PLYMOUTH, Mass. – The discovery of a calf’s remains, 17th-century pottery, musket balls and trade beads has led University of Massachusetts Boston researchers to believe they have located the elusive 1620 Plymouth settlement where the Pilgrims celebrated the first Thanksgiving.
The evidence was found at an archaeological site on Burial Hill in Plymouth, which is believed to be the location of the first Pilgrim settlement, according to a report on the university’s website. The settlement’s exact location has long eluded precise identification.
Dr. Kathryn Ness, curator at the Plimoth Plantation museum, told CNN the discovery represents the first physical evidence of the early 400-year-old settlement.
“While there have been different excavations, it’s kind of tricky because [the site] is in the middle of downtown Plymouth. So it makes it hard for archaeologists to excavate and where they’re digging is right on the edge of a cemetery,” Ness said.

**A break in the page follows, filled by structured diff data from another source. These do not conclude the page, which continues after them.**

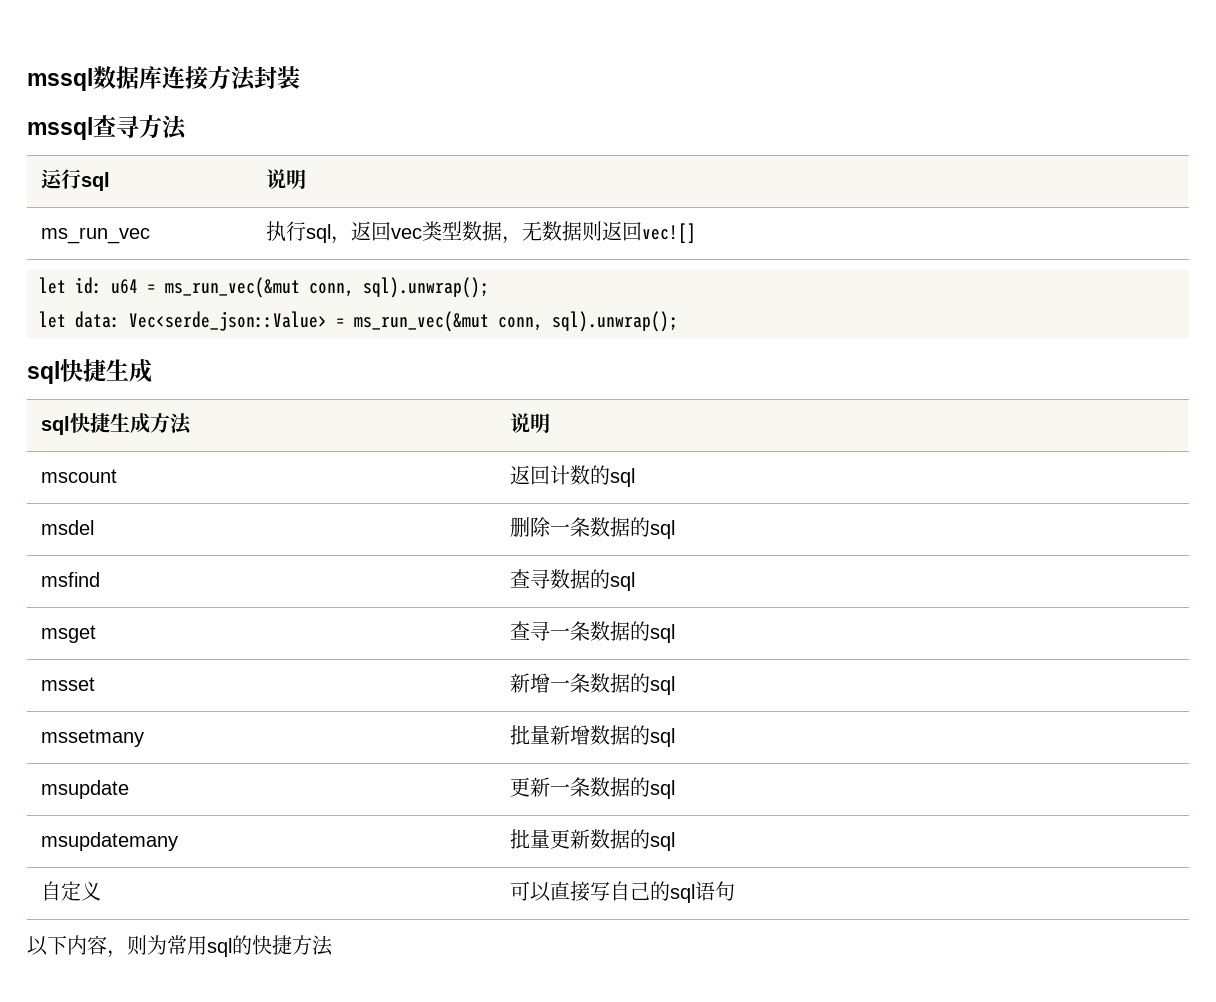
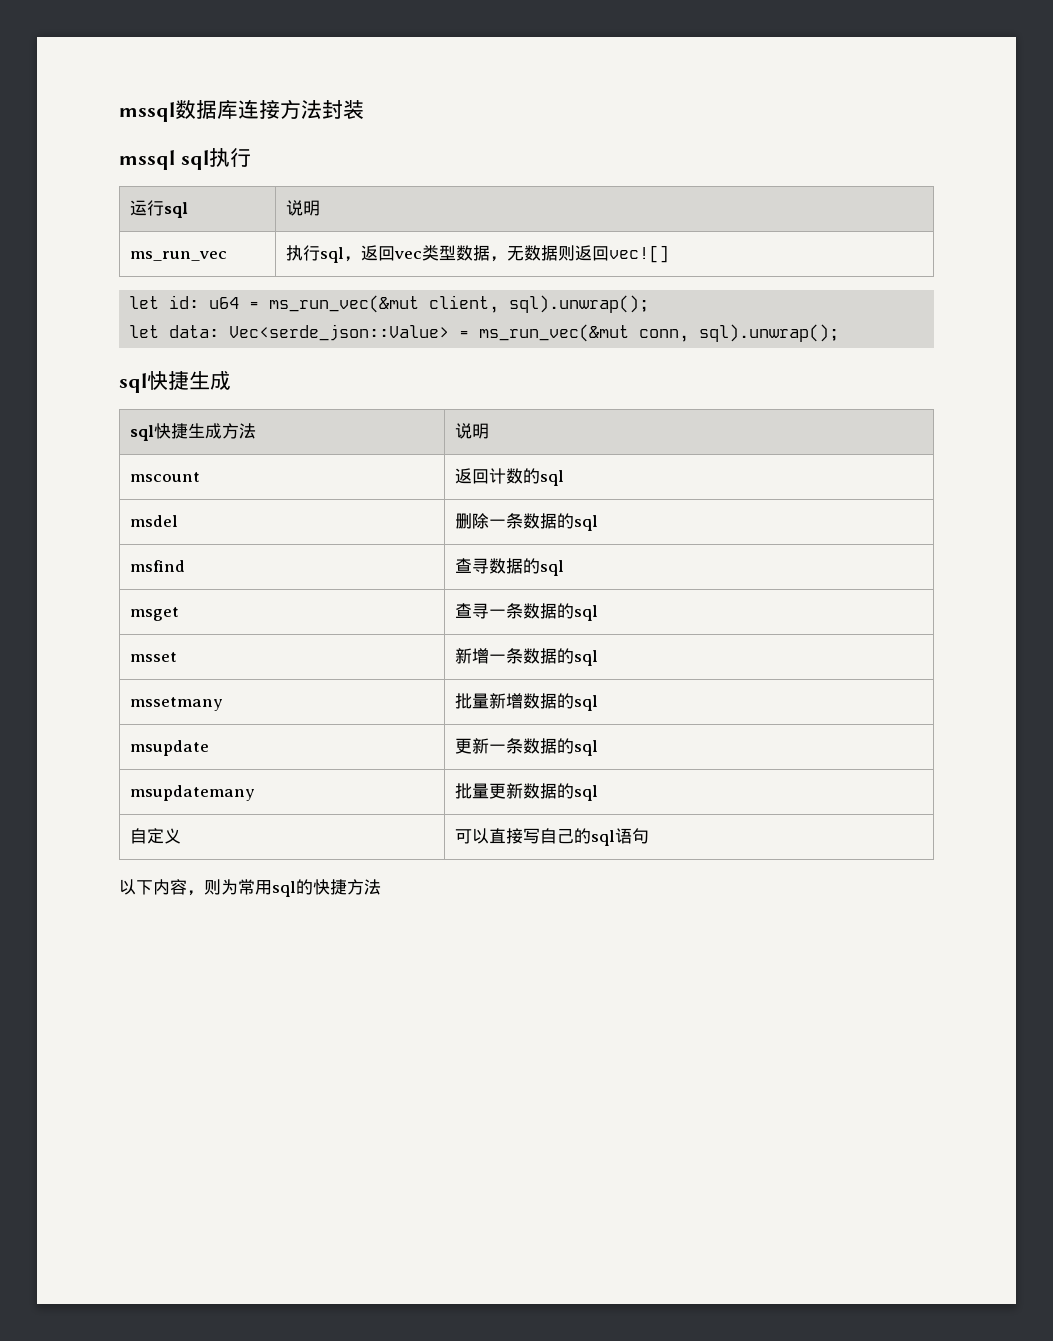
- mssql查寻方法
+ mssql sql执行
- let id: u64 = ms_run_vec(&mut conn, sql).unwrap();
+ let id: u64 = ms_run_vec(&mut client, sql).unwrap();

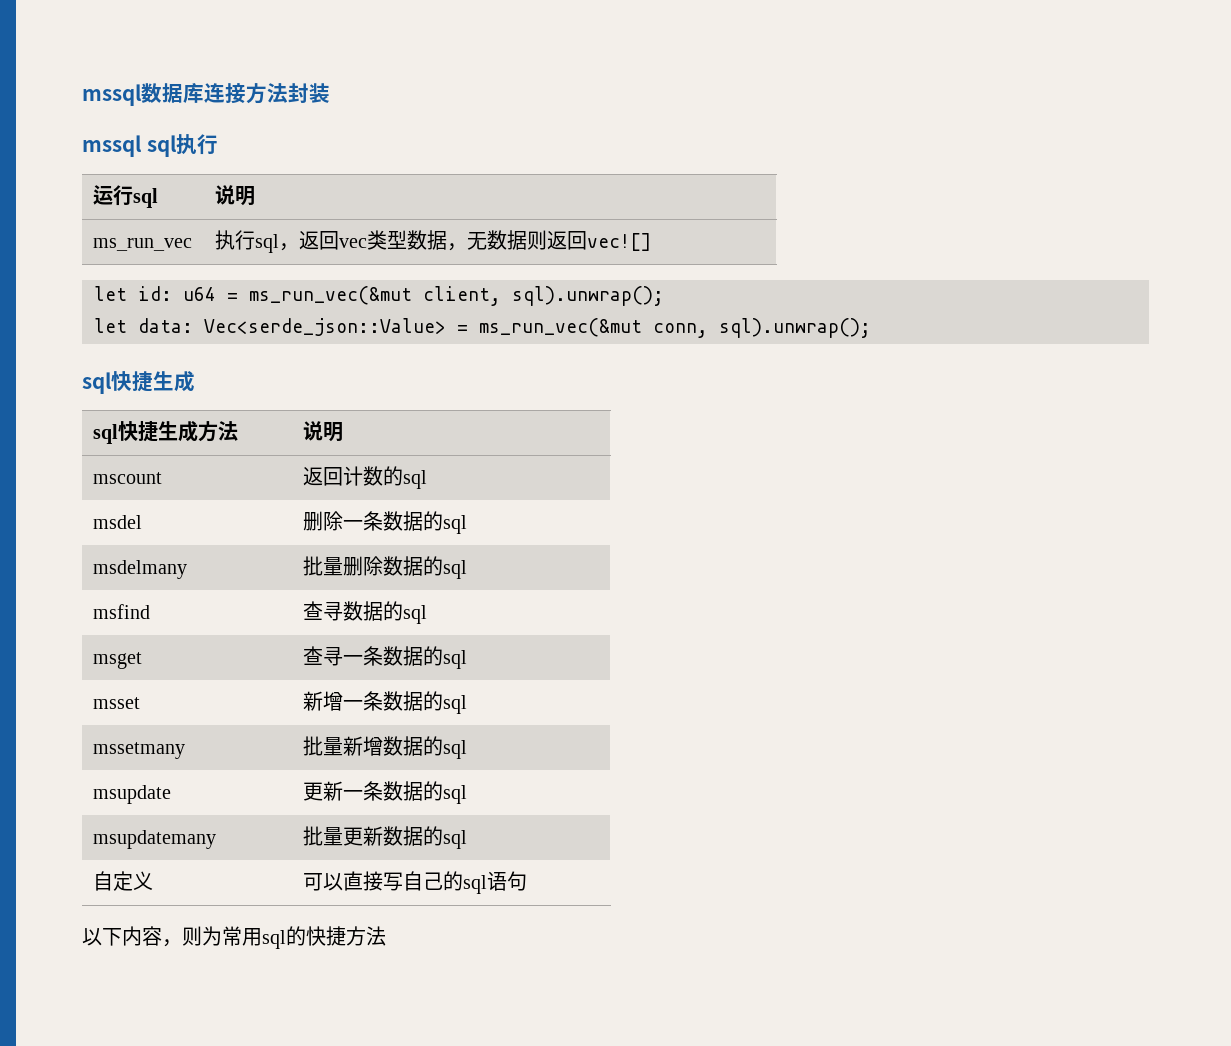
+ msdelmany | 批量删除数据的sql

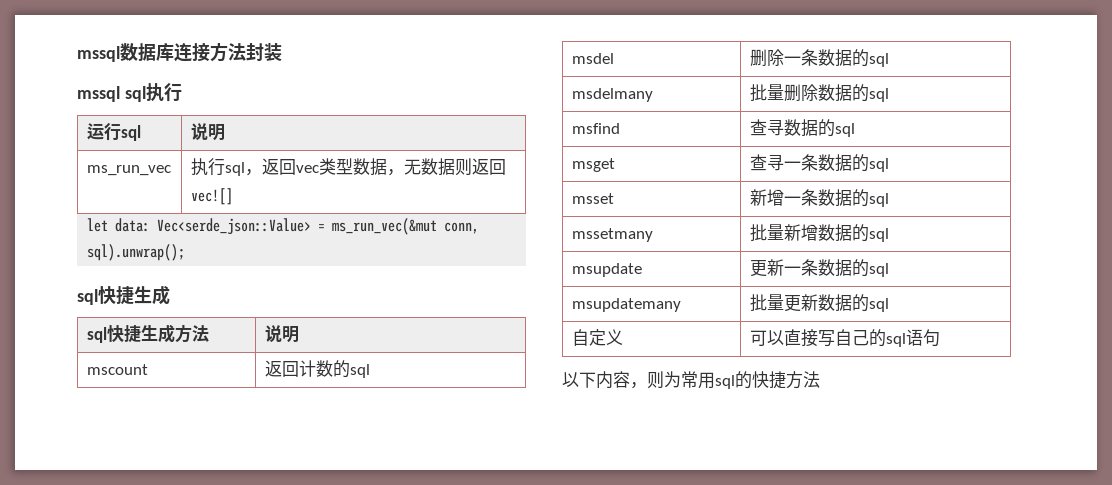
- let id: u64 = ms_run_vec(&mut client, sql).unwrap();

The project is a collaboration of the university’s Andrew Fiske Memorial Center for Archaeological Research, the Plimoth Plantation and the Institute for New England Native American Studies at the University of Massachusetts Boston.
David Landon, associate director of the Fiske Center, and his students have spent five weeks every summer since 2013 looking for evidence of the original settlement.
Landon’s goal was to find evidence before 2020, the 400th anniversary of the founding of the colony, according to UMass Boston statement.
“While we’re digging, we’re constantly in the process of trying to interpret what we’re finding,” Landon said.
“It’s about much more than the artifacts — it’s about trying to pin down soil color and trying to understand constructed features that are no longer there.”
The researchers could not search for typical building foundations because the structures from the original settlement were not built with bricks, according to the statement.
The Pilgrims used “post and ground construction,” a system of vertical wooden posts planted directly into the ground. To find the settlement, the team had to locate holes for wood and dirt, the statement said.
It wasn’t until the team found the calf, which was named Constance by the students, that Landon said he felt he had definitely found the settlement.
Native people did not have domestic cattle, according to Landon. He concluded that the calf lived, died and was buried within the walls of the first settlement.
“Oftentimes success in the colony depended on herds of cattle,” he said. “It became a centerpiece of the economy. So the calf does connect us to that story.”
The team will return next summer to continue its research.